Extracted data entries:
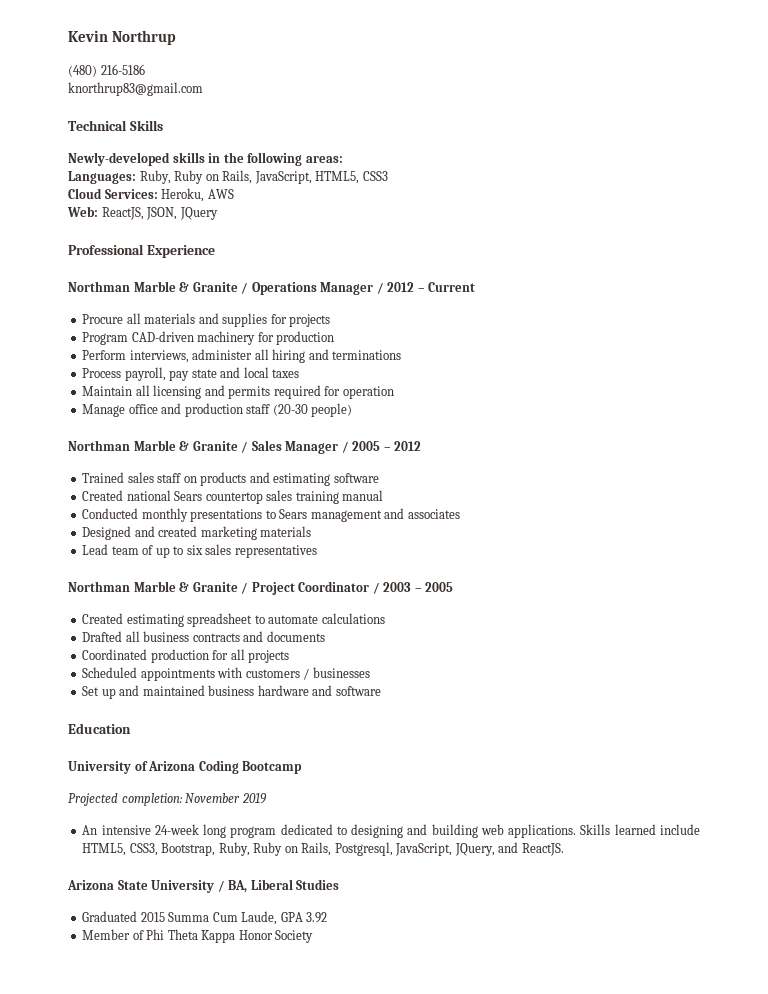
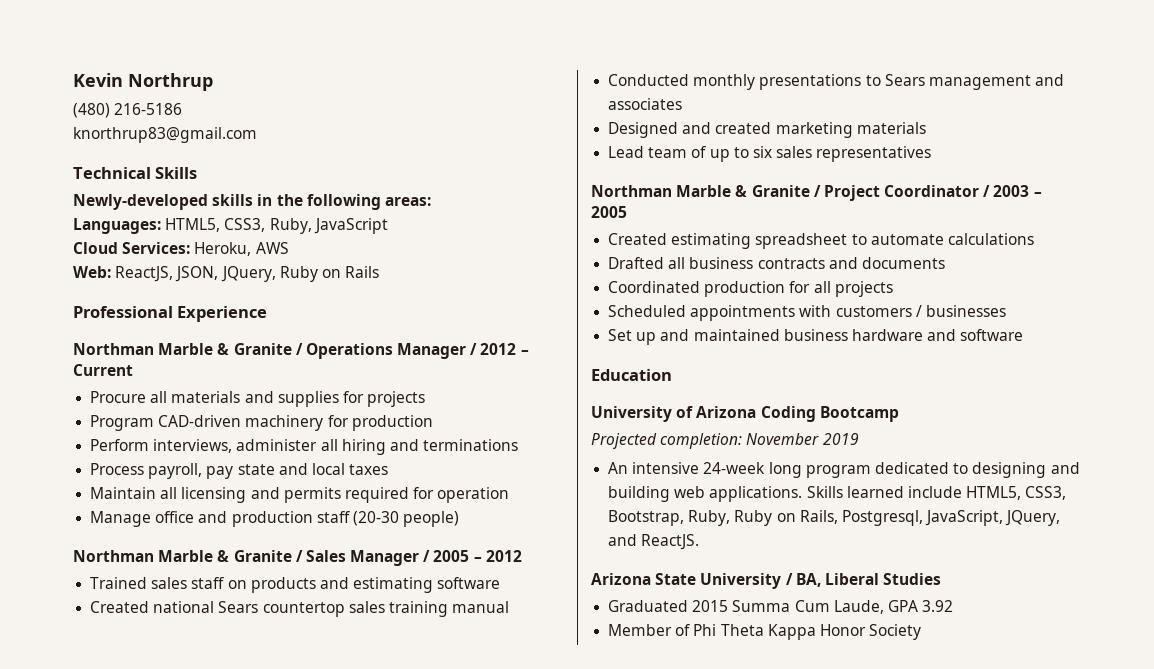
[139,170,388,184] Ruby, Ruby on Rails, JavaScript, HTML5, CSS3 -> [165,218,388,234] HTML5, CSS3, Ruby, JavaScript
[179,207,218,220] JQuery -> [220,266,380,282] JQuery, Ruby on Rails

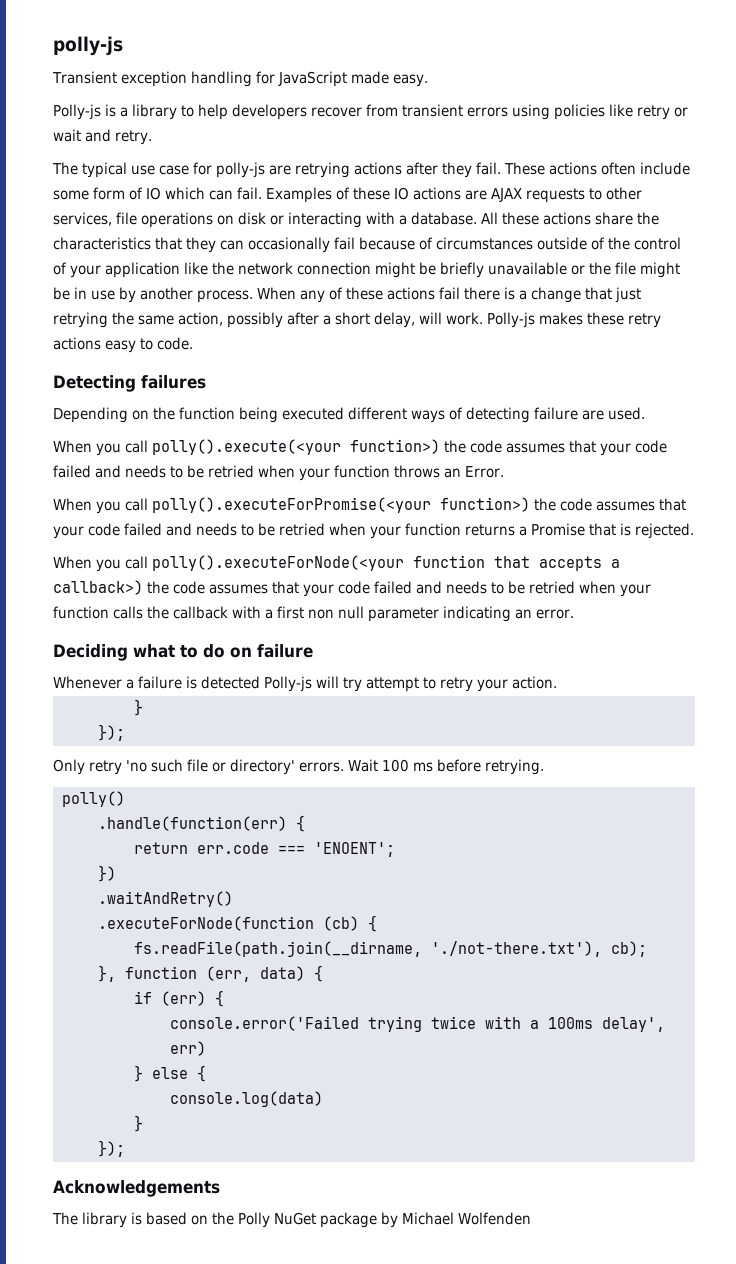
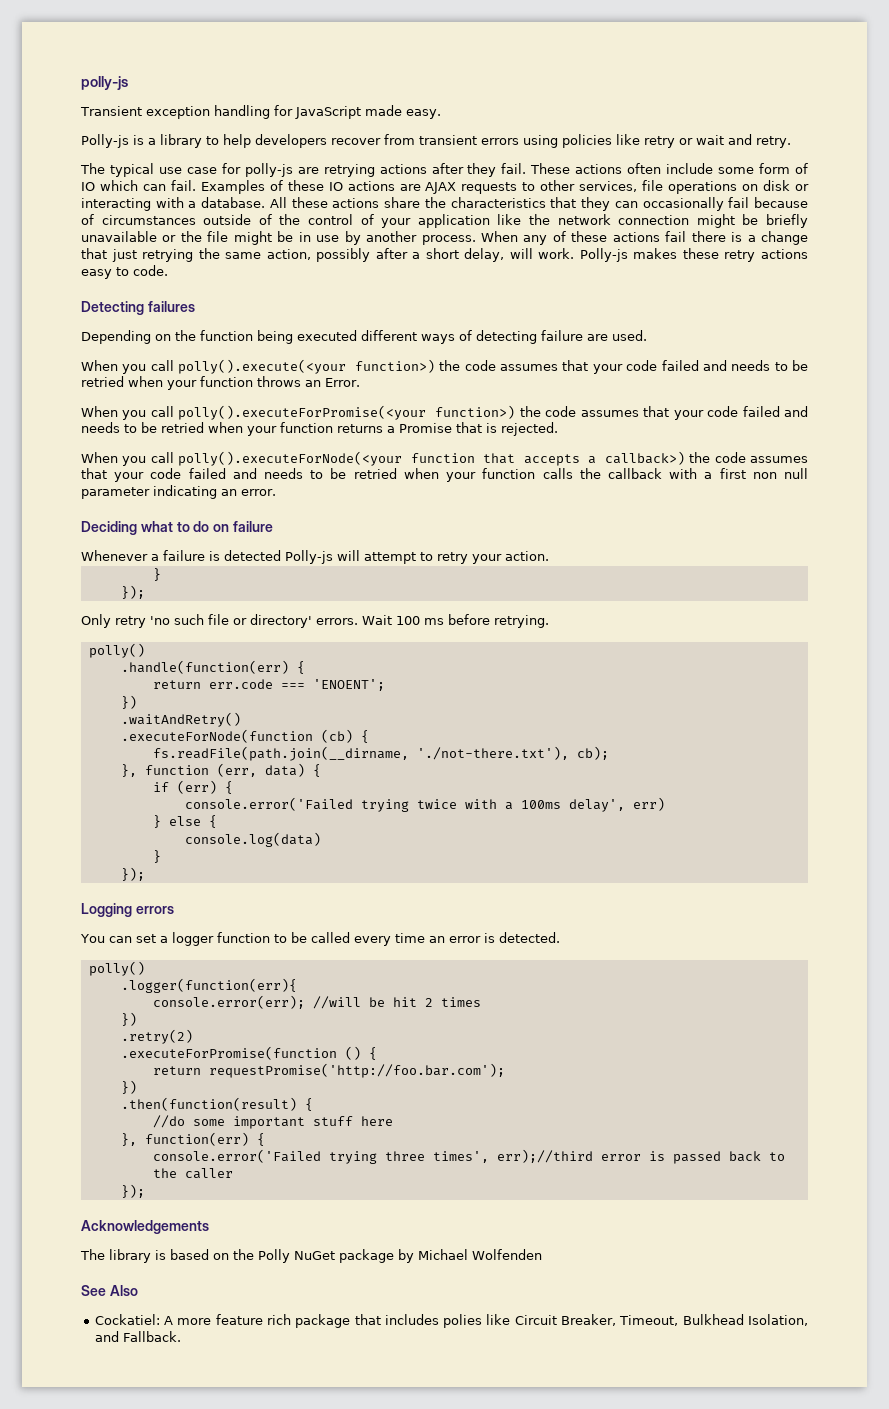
[343,677,362,692] try -> (360, 555) none
(125, 1148) none -> [81,903,174,917] [80,932,560,946] [88,961,145,976] [120,978,297,993] [152,995,481,1009] [120,1012,137,1026] [120,1029,193,1044] [120,1046,377,1060] [152,1063,505,1078] [120,1080,137,1094] [120,1097,313,1111] [152,1115,393,1129] [120,1132,265,1146] [152,1149,785,1164] [152,1168,233,1179] [120,1184,145,1198] // Logging errors // You can set a logger function to be called every time an error is detected. // polly() // .logger(function(err){ // console.error(err); //will be hit 2 times // }) // .retry(2) // .executeForPromise(function () { // return requestPromise('http://foo.bar.com'); // }) // .then(function(result) { // //do some important stuff here // }, function(err) { // console.error('Failed trying three times', err);//third error is passed back to the caller // });
(531, 1218) none -> [81,1285,138,1296] [94,1314,809,1328] [94,1331,181,1342] // See Also // Cockatiel: A more feature rich package that includes polies like Circuit Breaker, Timeout, Bulkhead Isolation, and Fallback.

[Task objective] Transcribe the records in full and exactly. Pictures stay out.

[Expected answer]
[139,170,388,184] Ruby, Ruby on Rails, JavaScript, HTML5, CSS3 -> [165,218,388,234] HTML5, CSS3, Ruby, JavaScript
[179,207,218,220] JQuery -> [220,266,380,282] JQuery, Ruby on Rails

[343,677,362,692] try -> (360, 555) none
(125, 1148) none -> [81,903,174,917] [80,932,560,946] [88,961,145,976] [120,978,297,993] [152,995,481,1009] [120,1012,137,1026] [120,1029,193,1044] [120,1046,377,1060] [152,1063,505,1078] [120,1080,137,1094] [120,1097,313,1111] [152,1115,393,1129] [120,1132,265,1146] [152,1149,785,1164] [152,1168,233,1179] [120,1184,145,1198] // Logging errors // You can set a logger function to be called every time an error is detected. // polly() // .logger(function(err){ // console.error(err); //will be hit 2 times // }) // .retry(2) // .executeForPromise(function () { // return requestPromise('http://foo.bar.com'); // }) // .then(function(result) { // //do some important stuff here // }, function(err) { // console.error('Failed trying three times', err);//third error is passed back to the caller // });
(531, 1218) none -> [81,1285,138,1296] [94,1314,809,1328] [94,1331,181,1342] // See Also // Cockatiel: A more feature rich package that includes polies like Circuit Breaker, Timeout, Bulkhead Isolation, and Fallback.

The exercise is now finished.